What’s far more common in children is either myocarditis from MIS-C, or cardiac symptoms associated with MIS-C that resemble myocarditis. Part of the confusion over pediatric rates of myocarditis related to COVID-19 stem from trying to characterize the cardiac symptoms of MIS-C—whether to call them myocarditis or not—since MIS-C is such a new phenomenom.
What most pediatric cardiologists agree on is that cardiac complications seen with MIS-C are more serious than the myocarditis seen from the vaccine.

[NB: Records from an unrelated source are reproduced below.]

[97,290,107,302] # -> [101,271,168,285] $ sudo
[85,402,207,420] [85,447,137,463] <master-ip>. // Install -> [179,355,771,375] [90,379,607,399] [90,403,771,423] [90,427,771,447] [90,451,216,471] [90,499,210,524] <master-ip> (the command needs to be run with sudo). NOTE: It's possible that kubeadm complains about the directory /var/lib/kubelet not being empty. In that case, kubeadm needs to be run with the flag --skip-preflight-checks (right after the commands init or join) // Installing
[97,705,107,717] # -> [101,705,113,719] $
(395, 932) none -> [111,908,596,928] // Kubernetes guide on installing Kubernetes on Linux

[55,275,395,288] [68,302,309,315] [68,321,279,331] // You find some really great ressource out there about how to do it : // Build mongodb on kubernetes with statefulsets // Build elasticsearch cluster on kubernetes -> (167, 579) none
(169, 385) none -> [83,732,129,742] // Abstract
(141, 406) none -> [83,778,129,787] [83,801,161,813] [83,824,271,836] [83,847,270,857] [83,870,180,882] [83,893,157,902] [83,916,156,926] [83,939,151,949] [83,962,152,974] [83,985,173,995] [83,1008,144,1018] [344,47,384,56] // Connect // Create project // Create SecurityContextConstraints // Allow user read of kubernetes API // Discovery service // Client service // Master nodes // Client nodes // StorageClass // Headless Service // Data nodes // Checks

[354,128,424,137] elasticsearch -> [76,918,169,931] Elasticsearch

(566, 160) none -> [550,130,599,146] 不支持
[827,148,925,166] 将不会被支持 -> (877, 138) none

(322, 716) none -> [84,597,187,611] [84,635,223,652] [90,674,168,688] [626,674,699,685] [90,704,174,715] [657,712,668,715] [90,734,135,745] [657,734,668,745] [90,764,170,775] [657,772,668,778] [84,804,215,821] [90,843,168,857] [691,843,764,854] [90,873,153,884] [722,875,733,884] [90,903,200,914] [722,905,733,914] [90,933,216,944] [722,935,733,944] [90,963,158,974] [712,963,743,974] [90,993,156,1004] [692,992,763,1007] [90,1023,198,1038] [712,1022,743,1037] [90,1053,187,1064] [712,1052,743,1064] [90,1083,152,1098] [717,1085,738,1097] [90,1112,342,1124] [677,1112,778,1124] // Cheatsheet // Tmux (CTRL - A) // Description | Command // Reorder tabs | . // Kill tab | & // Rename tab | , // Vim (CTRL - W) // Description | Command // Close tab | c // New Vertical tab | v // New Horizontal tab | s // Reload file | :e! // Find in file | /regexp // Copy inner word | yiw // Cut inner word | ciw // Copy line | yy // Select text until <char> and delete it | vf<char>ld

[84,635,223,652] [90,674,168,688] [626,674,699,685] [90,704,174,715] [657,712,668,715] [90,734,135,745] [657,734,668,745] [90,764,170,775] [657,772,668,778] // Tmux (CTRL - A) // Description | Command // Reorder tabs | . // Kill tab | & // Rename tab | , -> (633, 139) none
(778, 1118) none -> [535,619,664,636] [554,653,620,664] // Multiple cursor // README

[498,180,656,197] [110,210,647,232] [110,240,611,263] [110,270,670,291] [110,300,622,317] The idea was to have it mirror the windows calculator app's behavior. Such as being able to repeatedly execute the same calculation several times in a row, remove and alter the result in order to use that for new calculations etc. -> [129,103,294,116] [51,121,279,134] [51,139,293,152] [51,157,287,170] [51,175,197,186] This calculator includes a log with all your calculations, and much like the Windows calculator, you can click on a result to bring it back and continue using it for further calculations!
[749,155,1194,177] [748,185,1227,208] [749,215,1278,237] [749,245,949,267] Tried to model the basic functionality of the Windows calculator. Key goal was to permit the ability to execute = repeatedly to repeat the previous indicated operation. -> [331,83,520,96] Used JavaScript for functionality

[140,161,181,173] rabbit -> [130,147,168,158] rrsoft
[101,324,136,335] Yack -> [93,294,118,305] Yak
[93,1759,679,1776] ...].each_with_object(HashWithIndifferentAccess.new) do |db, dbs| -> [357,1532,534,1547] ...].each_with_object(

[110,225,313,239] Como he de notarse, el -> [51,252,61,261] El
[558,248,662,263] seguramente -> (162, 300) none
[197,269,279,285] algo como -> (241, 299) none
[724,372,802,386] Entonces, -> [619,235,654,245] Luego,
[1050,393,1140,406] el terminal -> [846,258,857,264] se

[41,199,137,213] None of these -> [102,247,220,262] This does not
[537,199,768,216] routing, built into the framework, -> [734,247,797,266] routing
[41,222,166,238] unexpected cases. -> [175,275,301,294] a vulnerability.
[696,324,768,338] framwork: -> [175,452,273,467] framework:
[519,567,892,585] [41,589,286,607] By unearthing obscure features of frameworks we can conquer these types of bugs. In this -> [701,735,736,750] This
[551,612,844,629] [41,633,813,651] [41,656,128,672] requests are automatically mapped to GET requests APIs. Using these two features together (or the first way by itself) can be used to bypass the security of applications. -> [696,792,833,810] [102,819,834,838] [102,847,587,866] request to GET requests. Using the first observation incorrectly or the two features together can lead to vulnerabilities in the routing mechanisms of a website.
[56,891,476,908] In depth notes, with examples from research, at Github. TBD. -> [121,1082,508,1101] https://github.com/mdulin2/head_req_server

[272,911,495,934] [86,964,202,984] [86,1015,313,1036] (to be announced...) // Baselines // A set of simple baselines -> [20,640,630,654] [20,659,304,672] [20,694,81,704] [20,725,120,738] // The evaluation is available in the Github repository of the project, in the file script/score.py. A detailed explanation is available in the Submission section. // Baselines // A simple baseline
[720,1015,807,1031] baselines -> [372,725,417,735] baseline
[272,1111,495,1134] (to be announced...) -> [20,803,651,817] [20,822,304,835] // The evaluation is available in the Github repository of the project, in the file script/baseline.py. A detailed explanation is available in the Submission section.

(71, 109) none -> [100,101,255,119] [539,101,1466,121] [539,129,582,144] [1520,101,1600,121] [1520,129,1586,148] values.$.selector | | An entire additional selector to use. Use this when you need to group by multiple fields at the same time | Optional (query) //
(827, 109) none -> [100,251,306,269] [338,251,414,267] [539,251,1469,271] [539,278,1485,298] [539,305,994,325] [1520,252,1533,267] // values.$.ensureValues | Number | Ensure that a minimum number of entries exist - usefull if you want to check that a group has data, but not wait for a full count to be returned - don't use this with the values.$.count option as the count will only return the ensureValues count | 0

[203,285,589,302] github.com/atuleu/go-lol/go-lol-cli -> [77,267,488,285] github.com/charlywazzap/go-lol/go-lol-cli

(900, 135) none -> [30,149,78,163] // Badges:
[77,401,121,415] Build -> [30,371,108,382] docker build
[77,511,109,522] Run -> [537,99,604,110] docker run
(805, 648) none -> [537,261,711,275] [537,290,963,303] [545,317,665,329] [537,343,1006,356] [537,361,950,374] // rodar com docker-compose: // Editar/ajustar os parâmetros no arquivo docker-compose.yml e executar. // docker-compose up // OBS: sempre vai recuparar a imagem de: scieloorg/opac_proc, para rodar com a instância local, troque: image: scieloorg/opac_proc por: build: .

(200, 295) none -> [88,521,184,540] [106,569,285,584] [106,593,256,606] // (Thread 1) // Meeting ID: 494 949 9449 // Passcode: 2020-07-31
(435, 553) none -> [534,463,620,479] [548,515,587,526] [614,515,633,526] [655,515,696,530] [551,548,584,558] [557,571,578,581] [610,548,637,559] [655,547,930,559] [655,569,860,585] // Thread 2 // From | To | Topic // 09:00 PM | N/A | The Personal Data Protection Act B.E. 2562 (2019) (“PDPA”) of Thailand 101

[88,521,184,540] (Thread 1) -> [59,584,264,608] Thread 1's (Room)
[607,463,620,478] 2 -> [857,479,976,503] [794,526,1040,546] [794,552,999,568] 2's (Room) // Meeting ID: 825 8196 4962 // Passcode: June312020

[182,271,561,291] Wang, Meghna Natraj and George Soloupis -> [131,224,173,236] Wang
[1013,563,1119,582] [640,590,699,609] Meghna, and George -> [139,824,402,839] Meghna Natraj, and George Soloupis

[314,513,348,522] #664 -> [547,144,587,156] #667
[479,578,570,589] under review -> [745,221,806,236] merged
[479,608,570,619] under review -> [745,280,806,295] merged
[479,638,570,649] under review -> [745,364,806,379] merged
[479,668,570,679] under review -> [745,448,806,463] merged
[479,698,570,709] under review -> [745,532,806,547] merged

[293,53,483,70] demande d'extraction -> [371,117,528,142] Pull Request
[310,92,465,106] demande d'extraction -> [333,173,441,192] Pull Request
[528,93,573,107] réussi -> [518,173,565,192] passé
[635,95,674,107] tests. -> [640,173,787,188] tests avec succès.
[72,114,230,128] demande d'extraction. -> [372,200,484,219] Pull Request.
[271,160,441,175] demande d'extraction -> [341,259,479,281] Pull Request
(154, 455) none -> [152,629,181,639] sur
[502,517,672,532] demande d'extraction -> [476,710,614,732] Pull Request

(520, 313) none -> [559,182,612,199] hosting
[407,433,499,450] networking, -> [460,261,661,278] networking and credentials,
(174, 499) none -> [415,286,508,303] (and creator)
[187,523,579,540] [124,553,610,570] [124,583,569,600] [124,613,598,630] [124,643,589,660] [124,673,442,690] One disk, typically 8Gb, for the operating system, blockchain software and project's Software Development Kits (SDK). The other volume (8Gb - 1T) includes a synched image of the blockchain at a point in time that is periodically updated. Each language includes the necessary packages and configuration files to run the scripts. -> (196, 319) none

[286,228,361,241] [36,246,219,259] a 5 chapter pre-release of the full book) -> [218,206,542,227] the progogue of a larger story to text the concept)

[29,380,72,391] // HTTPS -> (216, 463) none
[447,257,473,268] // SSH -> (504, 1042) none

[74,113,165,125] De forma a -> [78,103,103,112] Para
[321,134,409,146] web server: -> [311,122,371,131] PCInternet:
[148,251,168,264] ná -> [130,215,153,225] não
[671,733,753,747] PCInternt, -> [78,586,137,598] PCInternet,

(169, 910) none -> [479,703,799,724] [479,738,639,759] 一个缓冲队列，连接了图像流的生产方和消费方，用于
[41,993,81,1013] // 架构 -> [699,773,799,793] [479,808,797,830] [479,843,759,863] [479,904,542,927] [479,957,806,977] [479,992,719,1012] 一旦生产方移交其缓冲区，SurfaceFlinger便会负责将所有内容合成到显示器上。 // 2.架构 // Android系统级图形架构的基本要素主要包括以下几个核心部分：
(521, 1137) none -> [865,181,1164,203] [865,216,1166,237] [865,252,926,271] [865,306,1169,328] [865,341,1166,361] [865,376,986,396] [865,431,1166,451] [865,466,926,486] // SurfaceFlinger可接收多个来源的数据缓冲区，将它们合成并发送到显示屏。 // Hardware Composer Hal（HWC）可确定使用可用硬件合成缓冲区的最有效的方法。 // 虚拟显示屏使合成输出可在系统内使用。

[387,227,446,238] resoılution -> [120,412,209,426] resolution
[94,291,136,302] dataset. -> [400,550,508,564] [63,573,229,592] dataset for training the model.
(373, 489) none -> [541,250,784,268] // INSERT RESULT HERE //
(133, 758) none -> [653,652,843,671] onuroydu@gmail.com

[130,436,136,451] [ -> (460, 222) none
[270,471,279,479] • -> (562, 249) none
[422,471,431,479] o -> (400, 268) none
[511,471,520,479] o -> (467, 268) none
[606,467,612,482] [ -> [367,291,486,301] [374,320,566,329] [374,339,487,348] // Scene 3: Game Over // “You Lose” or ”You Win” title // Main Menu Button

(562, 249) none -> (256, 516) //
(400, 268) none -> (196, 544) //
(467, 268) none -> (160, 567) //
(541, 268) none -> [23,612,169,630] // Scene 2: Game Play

Though nearly all children who suffered cardiac problems connected to MIS-C have since recovered, the long-term effects remain unclear. Some children with MIS-C get coronary artery aneurysms, in which a coronary artery widens well beyond what’s considered normal, says Jacqueline Szmuszkovicz, a pediatric cardiologist who specializes in MIS-C at the Heart Institute at Children’s Hospital Los Angeles. Though rare, these aneurysms can sometimes be fatal. They also require long-term follow-up, possibly until adulthood, since they may affect a child’s future risk of coronary artery disease, Han says. Importantly, these aneurysms have been seen with MIS-C but not with the vaccine.